Each constituent university of U.P. is headed by a chancellor, who is elected on a three-year term by the Board of Regents. Unlike the president, who is elected on a single six-year term without re-election, the chancellor maybe re-elected for another three-year term but it is upon the discretion of the members of the Board of Regents.

Satellite campuses
The satellite campuses do not have autonomous status. They are considered extension colleges of their parent unit. Some campuses host different programs of various colleges within the parent unit.

UP Diliman
UPD Bonifacio Global City Professional Schools (Taguig City, Metro Manila)
UPD Extension Program in Olongapo (Olongapo City, Zambales)
UPD Extension Program in Pampanga (Clark Freeport Zone, Mabalacat, Pampanga)

UP Los Baños
UPLB Professional School for Agriculture and the Environment (Panabo City, Davao del Norte)

UP Manila
UPM School of Health Sciences in Baler (Baler, Aurora)
UPM School of Health Sciences in Koronadal (Koronadal City, South Cotabato)
UPM School of Health Sciences in Palo (Palo, Leyte)
UPM School of Health Sciences in Tarlac (Tarlac City, Tarlac)

UP Visayas
UPV Iloilo City Campus (Iloilo City)
UPV Tacloban College (Tacloban City, Leyte)

UP Open University
Seven (7) learning centers across the country

Basic education
University of the Philippines High School Cebu in UP Cebu
 University of the Philippines High School Iloilo in UP Visayas
University of the Philippines Integrated School in UP Diliman
University of the Philippines Rural High School in UP Los Baños

Organization

Presidents of the University of the Philippines

The President of the University of the Philippines is elected for a single six-year term by the university's eleven-member Board of Regents. As of 2023, two Americans and 20 Filipinos served as President of the University of the Philippines.

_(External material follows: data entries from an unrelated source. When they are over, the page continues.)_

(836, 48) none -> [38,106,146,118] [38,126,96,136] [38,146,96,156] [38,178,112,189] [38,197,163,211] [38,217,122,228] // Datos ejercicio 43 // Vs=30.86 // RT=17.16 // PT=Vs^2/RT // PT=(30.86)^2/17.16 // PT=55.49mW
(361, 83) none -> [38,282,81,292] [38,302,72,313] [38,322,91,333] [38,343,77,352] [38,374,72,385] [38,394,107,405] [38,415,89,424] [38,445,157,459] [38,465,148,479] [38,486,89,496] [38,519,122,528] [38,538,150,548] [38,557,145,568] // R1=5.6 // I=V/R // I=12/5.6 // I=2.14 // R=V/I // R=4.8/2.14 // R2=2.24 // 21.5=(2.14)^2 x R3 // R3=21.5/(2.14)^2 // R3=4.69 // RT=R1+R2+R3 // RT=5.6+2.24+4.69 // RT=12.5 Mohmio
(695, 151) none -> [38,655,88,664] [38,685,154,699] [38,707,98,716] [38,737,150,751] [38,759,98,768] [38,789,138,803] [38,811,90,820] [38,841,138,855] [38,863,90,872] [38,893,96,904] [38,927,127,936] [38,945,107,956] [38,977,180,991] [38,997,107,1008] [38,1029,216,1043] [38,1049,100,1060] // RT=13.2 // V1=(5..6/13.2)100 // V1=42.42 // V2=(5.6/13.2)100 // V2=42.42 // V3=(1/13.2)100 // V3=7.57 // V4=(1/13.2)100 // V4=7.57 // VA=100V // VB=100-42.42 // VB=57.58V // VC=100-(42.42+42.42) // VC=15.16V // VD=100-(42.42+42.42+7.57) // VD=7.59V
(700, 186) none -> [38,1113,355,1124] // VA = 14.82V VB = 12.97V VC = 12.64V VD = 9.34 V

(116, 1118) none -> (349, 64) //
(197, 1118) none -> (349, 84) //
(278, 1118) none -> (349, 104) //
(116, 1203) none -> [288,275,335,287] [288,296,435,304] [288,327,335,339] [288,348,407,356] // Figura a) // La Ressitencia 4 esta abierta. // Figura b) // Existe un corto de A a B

The current president of U.P. is lawyer and former regent Angelo Jimenez. He assumed office on February 10, 2023.

Board of Regents
The governance of the university is vested in the Board of Regents of the University of the Philippines System (or Lupon ng mga Rehente in Filipino) and commonly abbreviated as BOR. The board, with its 11 members, is the highest decision-making body of the U.P. system.

The Chairperson of the Commission on Higher Education (CHED) serves as the Board's Chairperson while the President of the University of the Philippines is the co-chairperson. The Chairpersons of the Committee on Higher, Technical and Vocational Education of the Senate and the Committee on Higher and Technical Education House of Representatives are members of the Board of Regents which are concurrent with their functions as committee chairpersons.

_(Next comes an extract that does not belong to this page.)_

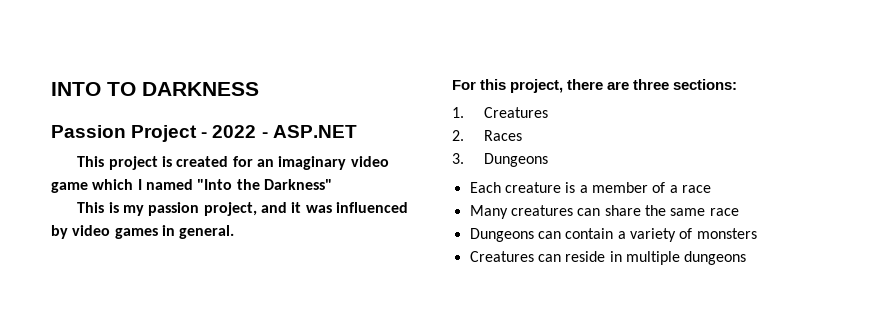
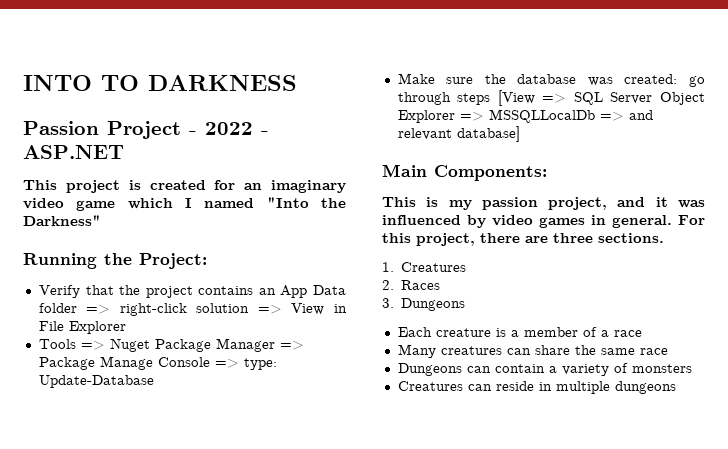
(332, 184) none -> [23,253,207,269] [38,285,346,298] [38,303,347,316] [38,321,126,334] [38,338,304,352] [38,356,277,370] [38,375,154,388] [397,73,705,87] [397,90,705,106] [397,109,653,123] [397,126,520,142] [382,164,547,181] // Running the Project: // Verify that the project contains an App Data folder => right-click solution => View in File Explorer // Tools => Nuget Package Manager => Package Manage Console => type: Update-Database // Make sure the database was created: go through steps [View => SQL Server Object Explorer => MSSQLLocalDb => and relevant database] // Main Components:
(235, 232) // -> (672, 221) none
[673,79,738,90] sections: -> [598,233,664,243] sections.

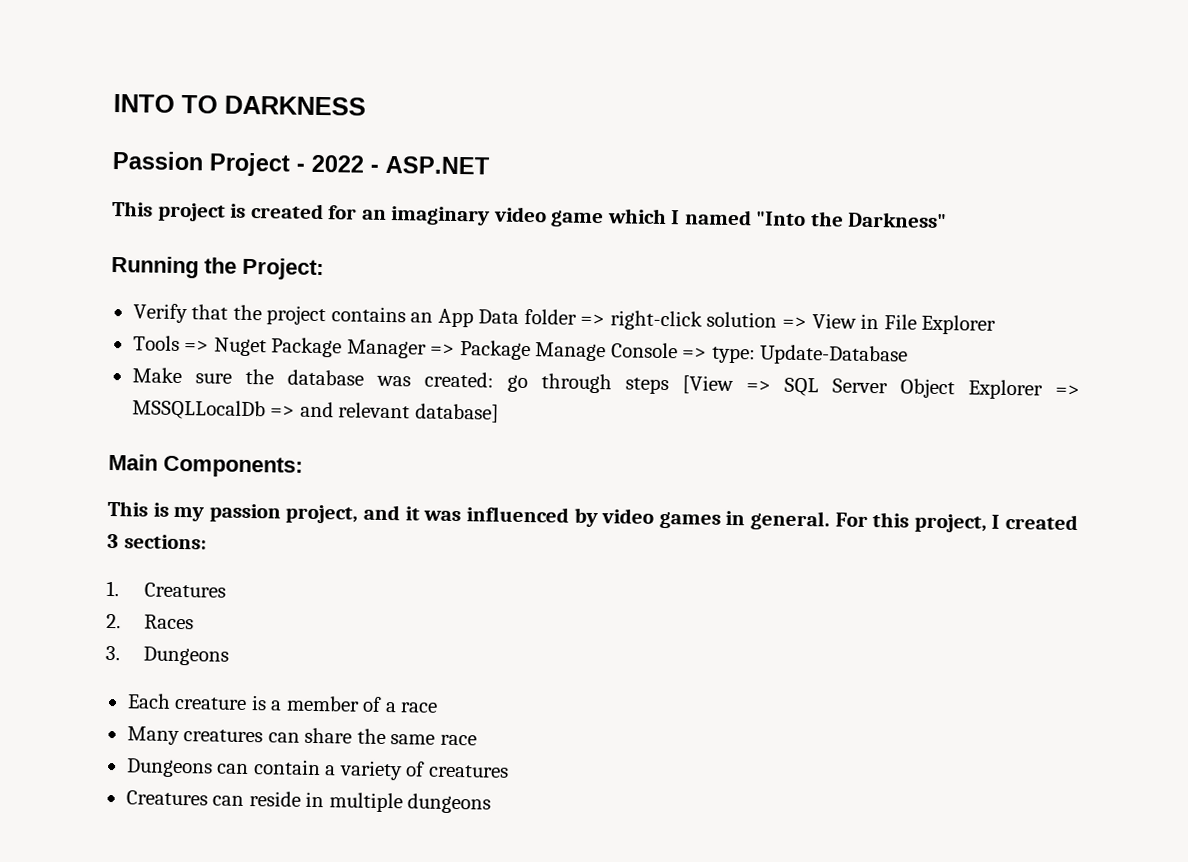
[480,233,664,243] there are three sections. -> [991,513,1078,531] [107,533,207,550] I created 3 sections:
[631,364,692,373] monsters -> [427,764,509,778] creatures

U.P. students, represented by the General Assembly of Student Councils, nominate a Student Regent. While the Faculty Regent is likewise nominated by the faculty members of the whole University. Alumni are represented by the President of the U.P. Alumni Association. A Staff Regent, representing professional and administrative personnel, was included with the passage of the new U.P. Charter in 2008. The remaining members of the Board of Regents are nominated into the position by the President of the Philippines.

As of 2023, the members of the Board of Regents of the University of the Philippines System are:

The Secretary of the university and the Board of Regents is Atty. Roberto M.J. Lara.

Academics

The University of the Philippines System offers 246 undergraduate degree programs and 362 graduate degree programs, more than any other university in the country.
The flagship campus in Diliman offers the largest number of degree programs, and other campuses are known to lead and specialize in specific programs. The university has 57 degree-granting units throughout the system, which may be a college, School or Institute that offers an undergraduate or a graduate program. In the Los Baños campus, a separate Graduate School administers the graduate programs in agriculture, forestry, the basic sciences, mathematics and statistics, development economics and management, agrarian studies and human ecology. The College of Public Health at the Manila campus has a collaboration with Boston University School of Public Health. This program allows students from Boston University to do a semester of coursework at U.P. Manila as well as an international field practicum in the Philippines. The university has 4,571 faculty, trained locally and abroad with 36% having graduate degrees. The university is one of the three universities in the Philippines affiliated with the ASEAN University Network, and the only Philippine university to be affiliated with the ASEAN-European University Network and the Association of Pacific Rim Universities.

Budget
The university has the highest financial endowment of all educational institutions in the Philippines. In 2008, the entire U.P. System received a financial subsidy from the national government of ₱ 5.7 billion. The total expenditure for the same year, however, is ₱ 7.2 billion, or approximately ₱ 135,000 per student. State universities and colleges have continually experienced budget cuts over the years. In 2019, the university requested ₱44.9 billion budget but only received ₱15.5 billion for its budget, with additional ₱1.5 billion for operational and equipment expenses. The Philippine General Hospital, the most affected unit of the UP System, received an insufficient budget of P2.92 billion, with only P155 million out of the requested P1.6 billion allocated for infrastructure and capital outlays.

Rankings and reputation

The UP, as a university system, has been consistently ranked the top university in the Philippines since its inclusion in several university rankings. In 2020, UP was ranked 65th in the Times Higher Education (THE) Asia University Rankings and 69th in the QS Asia University Rankings for 2021, the highest ranked Philippine university. In the THE rankings, UP is the fifth best university in Southeast Asia, after National University of Singapore (3rd), Nanyang Technological University (6th), University of Malaya (43rd) and Universiti Brunei Darussalam (60th). On the other hand, the QS rankings put it as the 13th best university in Southeast Asia after two Singapore, five Malaysian, three Indonesian, and two Thai universities.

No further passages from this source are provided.